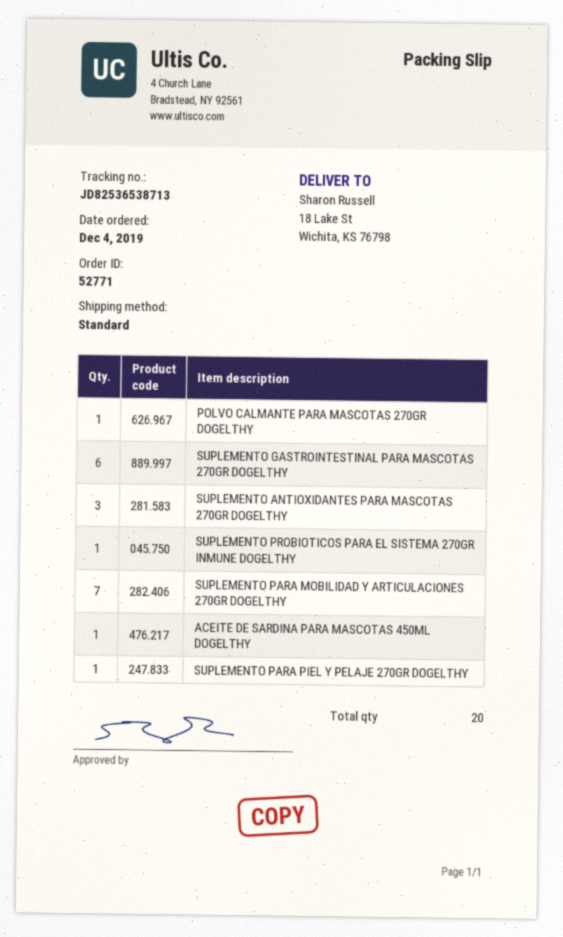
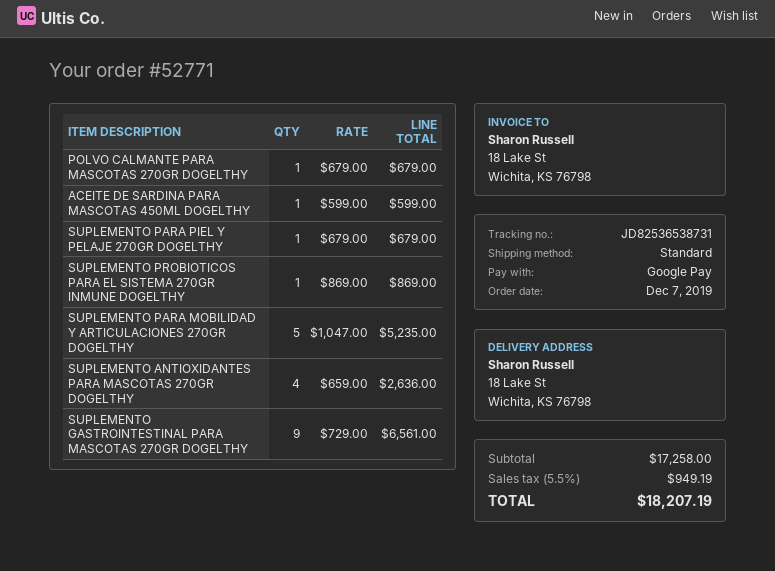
order date: 2019-12-04 -> 2019-12-07
tracking number: JD82536538713 -> JD82536538731
SUPLEMENTO GASTROINTESTINAL PARA MASCOTAS 270GR DOGELTHY: 6 -> 9
SUPLEMENTO ANTIOXIDANTES PARA MASCOTAS 270GR DOGELTHY: 3 -> 4
SUPLEMENTO PARA MOBILIDAD Y ARTICULACIONES 270GR DOGELTHY: 7 -> 5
========================================
** TASK TO COMPLETE **
Please give back every line above exactly as it stands, without pictures.

** ANSWER TO THE PROBLEM **
order date: 2019-12-04 -> 2019-12-07
tracking number: JD82536538713 -> JD82536538731
SUPLEMENTO GASTROINTESTINAL PARA MASCOTAS 270GR DOGELTHY: 6 -> 9
SUPLEMENTO ANTIOXIDANTES PARA MASCOTAS 270GR DOGELTHY: 3 -> 4
SUPLEMENTO PARA MOBILIDAD Y ARTICULACIONES 270GR DOGELTHY: 7 -> 5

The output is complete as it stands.